- **Provided material**:
-------------------------

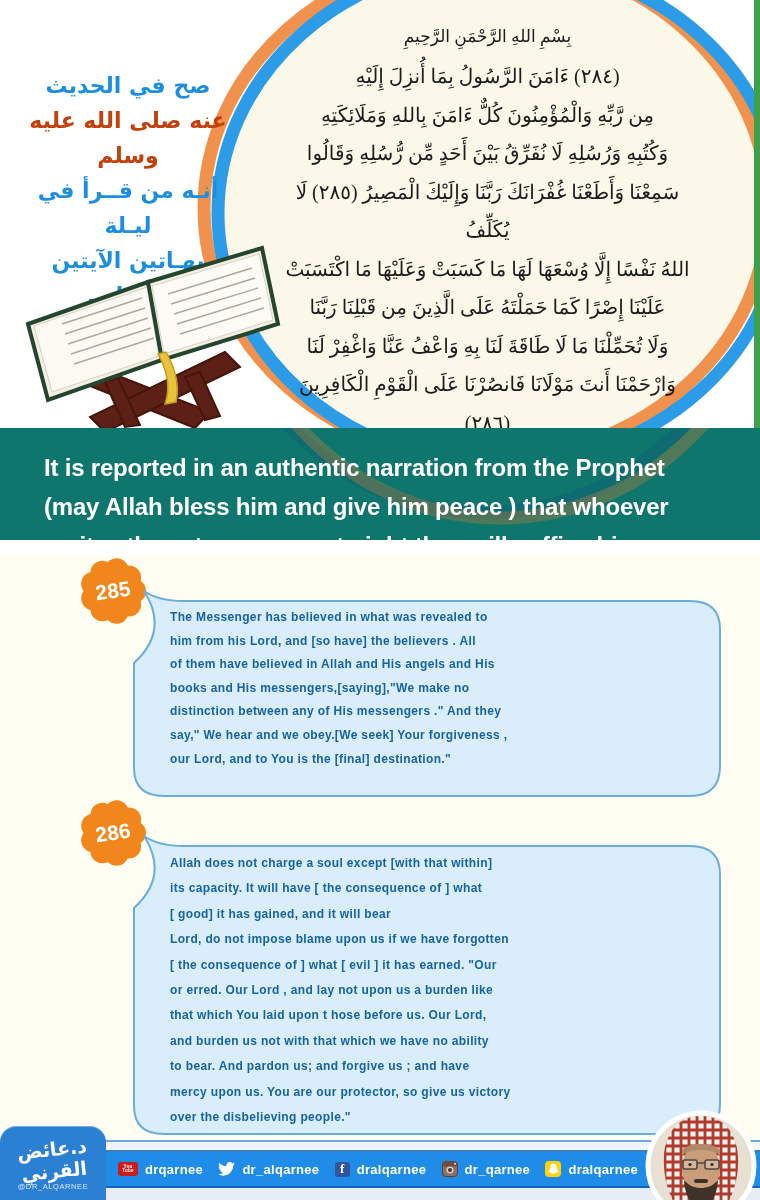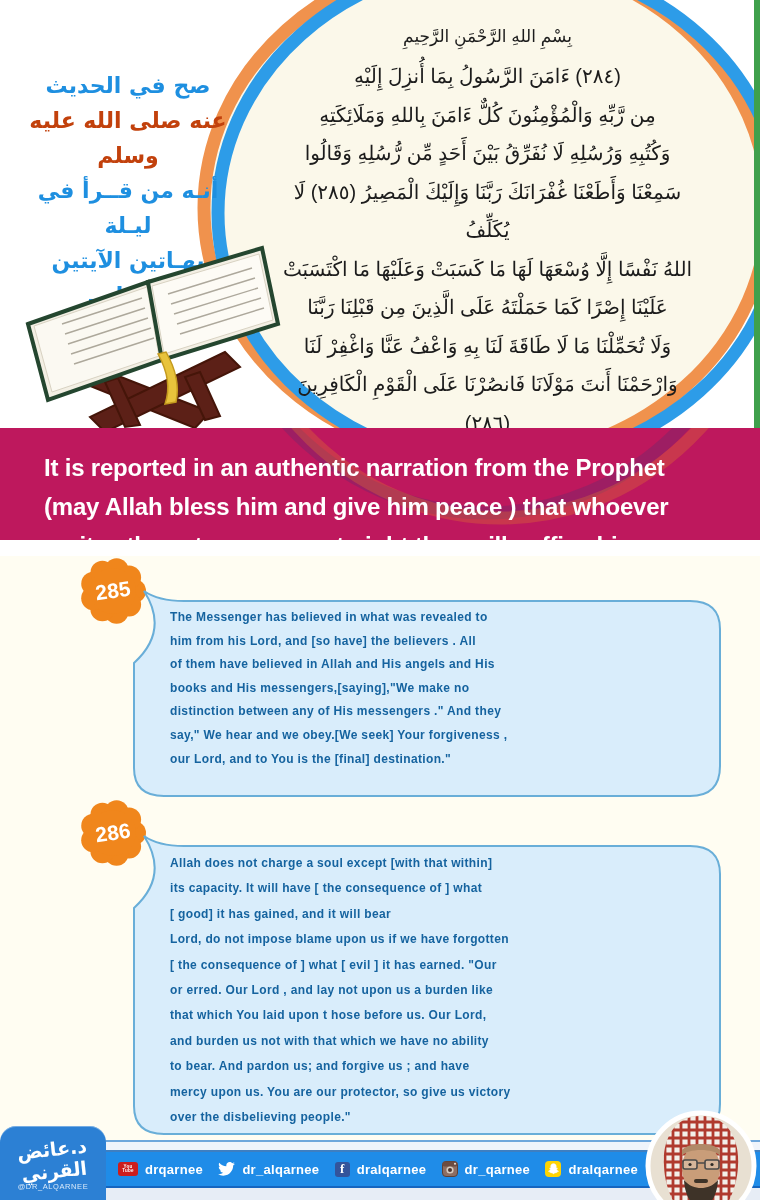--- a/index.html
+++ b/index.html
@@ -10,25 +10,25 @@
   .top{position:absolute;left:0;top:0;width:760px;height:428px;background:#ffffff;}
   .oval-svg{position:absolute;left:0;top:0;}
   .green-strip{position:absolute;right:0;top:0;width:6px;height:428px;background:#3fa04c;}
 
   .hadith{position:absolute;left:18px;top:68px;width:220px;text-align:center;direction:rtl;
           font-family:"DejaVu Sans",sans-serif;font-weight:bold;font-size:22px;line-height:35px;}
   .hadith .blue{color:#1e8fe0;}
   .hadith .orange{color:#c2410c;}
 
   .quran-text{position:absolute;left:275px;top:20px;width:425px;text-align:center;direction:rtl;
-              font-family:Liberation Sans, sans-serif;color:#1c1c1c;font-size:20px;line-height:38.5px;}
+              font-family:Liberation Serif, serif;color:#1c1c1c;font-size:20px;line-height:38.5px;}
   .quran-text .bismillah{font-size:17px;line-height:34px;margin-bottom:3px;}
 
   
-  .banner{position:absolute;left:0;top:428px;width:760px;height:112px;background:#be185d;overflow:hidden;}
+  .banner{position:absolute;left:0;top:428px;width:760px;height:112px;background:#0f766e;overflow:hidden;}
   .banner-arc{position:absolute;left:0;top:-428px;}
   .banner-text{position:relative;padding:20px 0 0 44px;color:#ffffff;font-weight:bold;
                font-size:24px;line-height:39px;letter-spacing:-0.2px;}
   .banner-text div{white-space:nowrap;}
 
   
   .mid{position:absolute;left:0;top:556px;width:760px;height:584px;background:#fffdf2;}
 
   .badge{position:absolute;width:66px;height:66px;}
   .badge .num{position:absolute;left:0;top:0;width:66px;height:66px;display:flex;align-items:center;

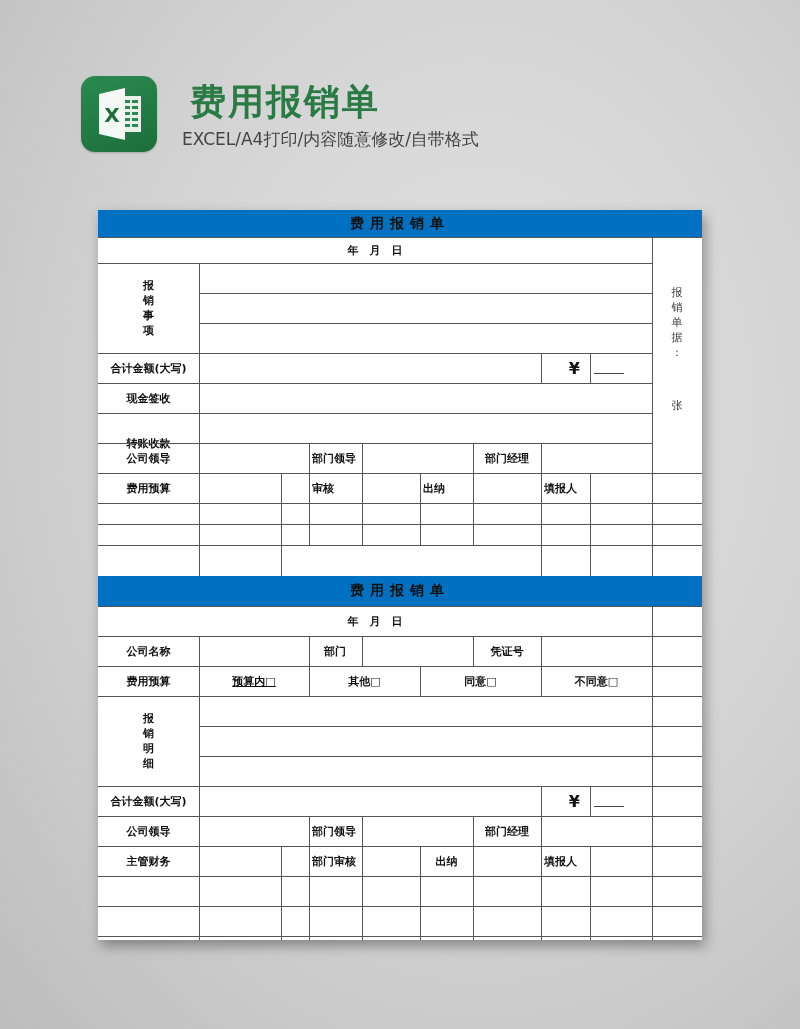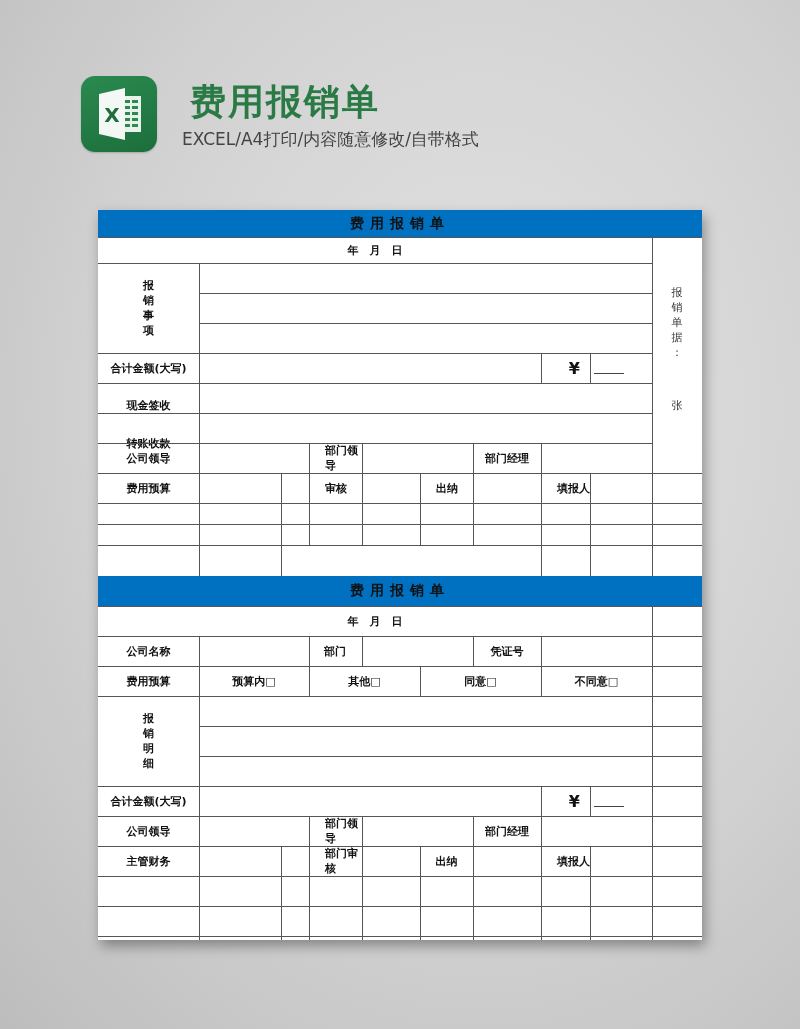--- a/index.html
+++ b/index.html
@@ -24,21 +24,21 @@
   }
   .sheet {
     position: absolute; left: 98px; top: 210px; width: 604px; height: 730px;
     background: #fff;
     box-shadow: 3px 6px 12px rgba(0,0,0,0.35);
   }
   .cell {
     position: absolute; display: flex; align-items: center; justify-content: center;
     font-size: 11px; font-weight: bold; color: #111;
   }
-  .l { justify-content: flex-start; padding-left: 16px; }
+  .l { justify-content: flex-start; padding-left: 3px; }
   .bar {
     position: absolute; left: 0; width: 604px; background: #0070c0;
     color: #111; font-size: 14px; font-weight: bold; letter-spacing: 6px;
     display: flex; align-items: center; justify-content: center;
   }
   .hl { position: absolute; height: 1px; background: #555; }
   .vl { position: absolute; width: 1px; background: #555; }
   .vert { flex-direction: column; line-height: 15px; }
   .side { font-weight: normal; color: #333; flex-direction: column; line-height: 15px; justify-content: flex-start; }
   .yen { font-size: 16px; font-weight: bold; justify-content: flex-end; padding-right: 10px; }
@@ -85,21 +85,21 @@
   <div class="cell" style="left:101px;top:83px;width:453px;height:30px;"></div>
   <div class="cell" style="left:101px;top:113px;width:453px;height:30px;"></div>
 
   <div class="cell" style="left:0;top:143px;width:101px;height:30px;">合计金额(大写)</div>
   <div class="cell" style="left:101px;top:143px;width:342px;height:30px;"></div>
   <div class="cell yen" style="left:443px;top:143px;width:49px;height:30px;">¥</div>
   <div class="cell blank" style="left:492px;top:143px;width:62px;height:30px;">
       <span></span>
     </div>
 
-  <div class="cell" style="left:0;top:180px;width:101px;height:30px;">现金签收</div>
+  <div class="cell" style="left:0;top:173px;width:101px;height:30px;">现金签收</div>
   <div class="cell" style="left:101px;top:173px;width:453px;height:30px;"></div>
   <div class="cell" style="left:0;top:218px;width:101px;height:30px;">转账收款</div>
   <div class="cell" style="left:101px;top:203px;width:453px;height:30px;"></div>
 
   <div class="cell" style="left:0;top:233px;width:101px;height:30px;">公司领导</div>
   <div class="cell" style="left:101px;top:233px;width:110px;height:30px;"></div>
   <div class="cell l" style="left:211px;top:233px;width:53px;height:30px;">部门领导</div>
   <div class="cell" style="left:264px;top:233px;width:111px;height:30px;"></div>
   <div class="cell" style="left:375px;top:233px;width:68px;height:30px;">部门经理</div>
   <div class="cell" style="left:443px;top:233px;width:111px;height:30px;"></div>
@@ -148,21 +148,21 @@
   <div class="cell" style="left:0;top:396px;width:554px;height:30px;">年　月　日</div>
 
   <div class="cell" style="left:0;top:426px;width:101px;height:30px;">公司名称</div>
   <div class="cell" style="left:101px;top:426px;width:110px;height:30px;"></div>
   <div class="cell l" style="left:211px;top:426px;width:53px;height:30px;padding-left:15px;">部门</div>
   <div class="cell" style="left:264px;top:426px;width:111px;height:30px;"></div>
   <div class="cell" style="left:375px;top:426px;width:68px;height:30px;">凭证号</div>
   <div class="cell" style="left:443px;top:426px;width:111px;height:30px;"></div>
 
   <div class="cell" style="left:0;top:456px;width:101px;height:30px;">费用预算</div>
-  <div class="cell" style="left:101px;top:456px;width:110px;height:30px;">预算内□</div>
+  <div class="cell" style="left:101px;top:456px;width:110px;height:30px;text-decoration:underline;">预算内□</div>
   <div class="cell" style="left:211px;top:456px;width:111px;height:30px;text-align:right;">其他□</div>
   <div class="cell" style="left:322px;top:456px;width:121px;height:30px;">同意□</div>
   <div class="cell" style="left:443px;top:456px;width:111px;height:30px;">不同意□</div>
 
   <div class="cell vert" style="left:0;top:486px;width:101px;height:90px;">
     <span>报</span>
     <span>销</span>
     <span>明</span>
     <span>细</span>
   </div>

-------------------------

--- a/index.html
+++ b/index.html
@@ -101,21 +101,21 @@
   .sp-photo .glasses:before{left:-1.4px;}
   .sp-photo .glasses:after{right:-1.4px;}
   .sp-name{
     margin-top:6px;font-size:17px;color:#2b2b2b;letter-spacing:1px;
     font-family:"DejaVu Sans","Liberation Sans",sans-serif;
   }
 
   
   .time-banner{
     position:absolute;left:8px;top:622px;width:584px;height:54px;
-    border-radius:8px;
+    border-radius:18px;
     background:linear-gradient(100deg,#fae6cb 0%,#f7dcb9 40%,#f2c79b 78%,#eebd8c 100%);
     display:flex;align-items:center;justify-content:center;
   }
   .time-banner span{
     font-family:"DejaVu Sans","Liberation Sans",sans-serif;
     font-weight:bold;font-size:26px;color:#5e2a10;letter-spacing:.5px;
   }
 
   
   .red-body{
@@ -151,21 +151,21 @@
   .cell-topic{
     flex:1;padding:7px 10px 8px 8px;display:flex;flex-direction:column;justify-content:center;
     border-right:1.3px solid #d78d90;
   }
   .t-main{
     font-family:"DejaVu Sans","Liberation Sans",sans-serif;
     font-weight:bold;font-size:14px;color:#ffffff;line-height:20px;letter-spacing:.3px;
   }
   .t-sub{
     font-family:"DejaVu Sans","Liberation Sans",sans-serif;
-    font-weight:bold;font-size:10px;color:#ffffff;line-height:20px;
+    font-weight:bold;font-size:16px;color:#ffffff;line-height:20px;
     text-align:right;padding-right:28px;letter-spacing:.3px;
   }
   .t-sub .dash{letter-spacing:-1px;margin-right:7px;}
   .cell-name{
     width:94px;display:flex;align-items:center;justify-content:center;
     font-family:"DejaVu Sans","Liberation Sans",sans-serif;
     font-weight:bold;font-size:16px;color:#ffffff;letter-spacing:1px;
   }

-------------------------

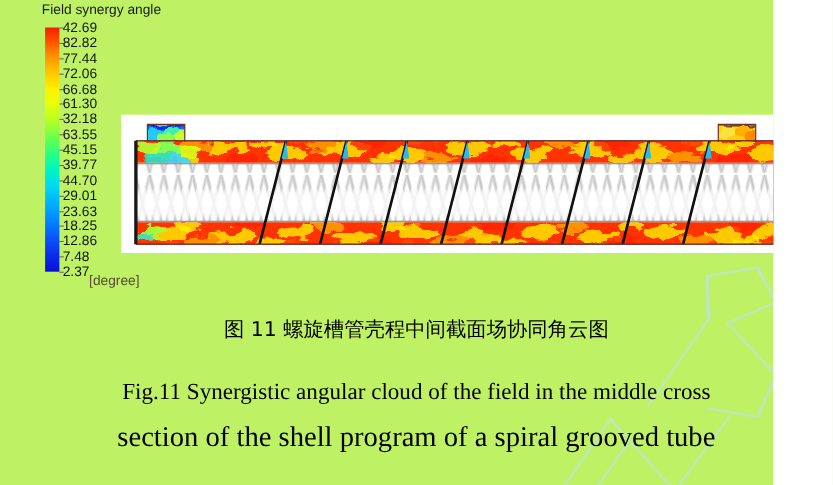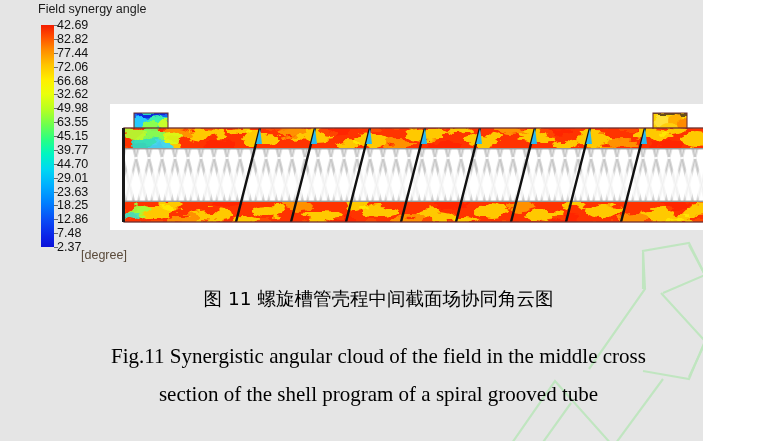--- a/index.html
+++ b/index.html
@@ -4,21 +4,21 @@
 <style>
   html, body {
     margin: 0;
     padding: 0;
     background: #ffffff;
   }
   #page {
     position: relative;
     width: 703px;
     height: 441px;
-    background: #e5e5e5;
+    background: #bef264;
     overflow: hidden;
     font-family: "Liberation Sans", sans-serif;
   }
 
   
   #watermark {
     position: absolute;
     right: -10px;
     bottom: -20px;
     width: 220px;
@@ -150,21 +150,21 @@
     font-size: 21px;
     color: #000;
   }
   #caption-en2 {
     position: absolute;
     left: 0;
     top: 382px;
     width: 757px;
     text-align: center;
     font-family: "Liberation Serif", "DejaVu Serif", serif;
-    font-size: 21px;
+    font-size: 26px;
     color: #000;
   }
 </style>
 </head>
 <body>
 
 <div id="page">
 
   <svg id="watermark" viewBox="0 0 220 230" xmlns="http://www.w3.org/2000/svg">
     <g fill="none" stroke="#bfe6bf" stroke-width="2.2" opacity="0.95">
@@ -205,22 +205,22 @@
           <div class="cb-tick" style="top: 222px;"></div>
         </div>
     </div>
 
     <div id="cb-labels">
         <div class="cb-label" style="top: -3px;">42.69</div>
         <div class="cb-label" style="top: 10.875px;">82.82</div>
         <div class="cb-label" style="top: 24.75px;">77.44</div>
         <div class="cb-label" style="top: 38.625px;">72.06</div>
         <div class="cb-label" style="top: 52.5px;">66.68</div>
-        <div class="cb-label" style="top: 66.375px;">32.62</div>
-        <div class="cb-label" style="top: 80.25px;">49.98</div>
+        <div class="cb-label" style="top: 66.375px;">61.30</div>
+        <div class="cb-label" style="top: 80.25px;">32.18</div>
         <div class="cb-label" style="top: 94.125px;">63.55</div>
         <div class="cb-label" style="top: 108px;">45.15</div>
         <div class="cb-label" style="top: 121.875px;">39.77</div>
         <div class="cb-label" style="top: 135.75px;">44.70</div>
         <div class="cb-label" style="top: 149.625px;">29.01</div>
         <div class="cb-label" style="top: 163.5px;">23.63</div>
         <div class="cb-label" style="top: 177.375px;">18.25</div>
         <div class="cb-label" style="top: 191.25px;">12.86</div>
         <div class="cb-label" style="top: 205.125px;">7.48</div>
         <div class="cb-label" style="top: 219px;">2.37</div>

-------------------------

- **Exercise goal**: Taking the records above as input, show every line in which the word "spacing" is present.

- **Expected output**:
                font-size:24px;line-height:39px;letter-spacing:-0.2px;}
     color: #111; font-size: 14px; font-weight: bold; letter-spacing: 6px;
     margin-top:6px;font-size:17px;color:#2b2b2b;letter-spacing:1px;
     font-weight:bold;font-size:26px;color:#5e2a10;letter-spacing:.5px;
     font-weight:bold;font-size:14px;color:#ffffff;line-height:20px;letter-spacing:.3px;
     text-align:right;padding-right:28px;letter-spacing:.3px;
   .t-sub .dash{letter-spacing:-1px;margin-right:7px;}
     font-weight:bold;font-size:16px;color:#ffffff;letter-spacing:1px;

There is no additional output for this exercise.